真の友となると、決してお互ひに迷惑をかけないものであり、自分を犠牲にしてでも最後まで友を守り続けるものです。世俗的な人間関係を超越したものです。金銭の貸し借りがなされたり保証人になつてもらつたりすると、いつかその友情が損なはれることがあります。もし、友を助けるために金銭を渡すのであれば、返済を求めないことです。もし、逆の境遇となつていつか自分が困つたときは、そのときには助けてくれと言つて、友の負ひ目を和らげることしかありません。ましてや、友からの真摯な申出がないのに、命を預けてもらふことを軽々に要求するなどはできません。自分の都合だけで友を危険にさらしてはならないのです。


その意味では、この「走れメロス」の話の組み立ては、我々日本人の感性からすれば大きな違和感があります。メロスとしては、死を覚悟した最後の望みとして処刑前にセリヌンティウスと会はせてもらひ、自分に代はつて妹の結婚式に出席してもらつて、これまでの事情を伝へてもらふことを求めるべきであり、それ以上にセリヌンティウスを一方的に巻き添へさせてはならないのです。それを聞いたセリヌンティウスの方から、自らの命を人質として差し出し、メロス自身にどうしても妹の結婚式に出席させてやりたいので、それを済ませて帰るまで処刑を猶予してやつてほしいと熱心に懇請し、メロスもその捨て身の申出に深い友情の絆を感じて感謝し、親友の信頼を裏切らず最後まで信義を守つたといふ、まことに麗しい友情の物語であれば納得が行きます。ところが、たつた一人の妹の結婚式が間近に迫つてゐるのに、「激怒」に身を委ねて王の命を狙ひ、捕まつてからも王と言ひ争ひまでしたメロスが、妹の結婚式に出たいといふ個人的な理由のために親友を人質に差し出すことを勝手に交渉するやうなことは日本人の美意識に合致しません。

また、王が友情と信義に感銘して最後に突如として改心することは余り重要なことではありません。むしろ、約束通りメロスが処刑されるといふ悲劇の結末であつても、真の意味で友情と信義の壮絶な物語として完結するのです。

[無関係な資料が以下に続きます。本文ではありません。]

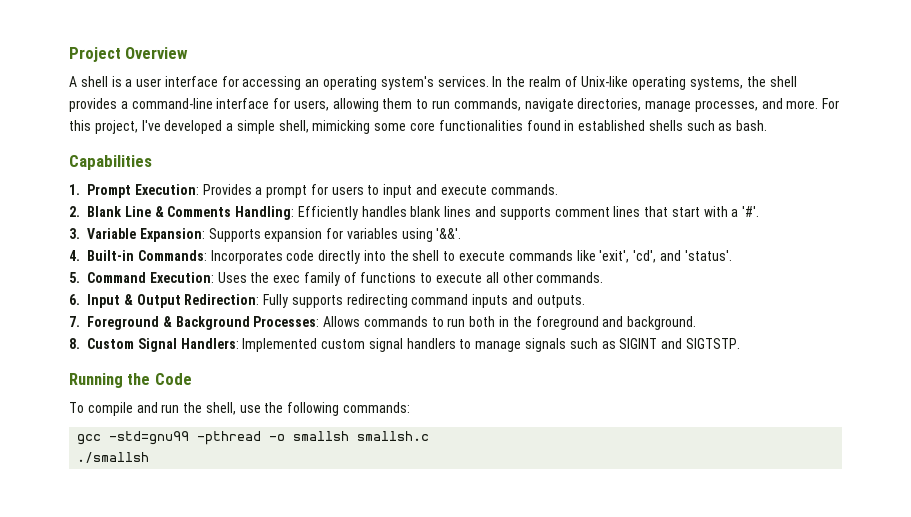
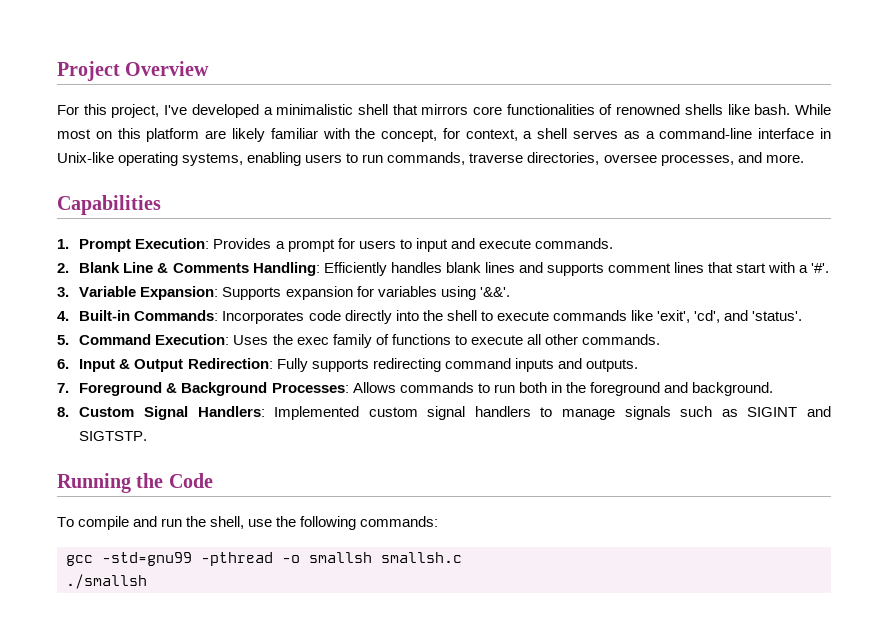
- A shell is a user interface for accessing an operating system's services. In the realm of Unix-like operating systems, the shell provides a command-line interface for users, allowing them to run commands, navigate directories, manage processes, and more. For this project, I've developed a simple shell, mimicking some core functionalities found in established shells such as bash.
+ For this project, I've developed a minimalistic shell that mirrors core functionalities of renowned shells like bash. While most on this platform are likely familiar with the concept, for context, a shell serves as a command-line interface in Unix-like operating systems, enabling users to run commands, traverse directories, oversee processes, and more.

しかし、いづれにせよ、このやうに命懸けで友情を貫くといふことは何のためかといふと、それは、自分と友とのそれぞれの祖先が遠くで融合し、それが皇統へとさらに統合されて行くことの確信を抱いて、皇統護持、國體護持をその末裔である友人同士が共同にて祭祀を実践することの歓喜を得るためなのです。これこそが「朋友相信シ」の実践であり、祭祀の原点なのです。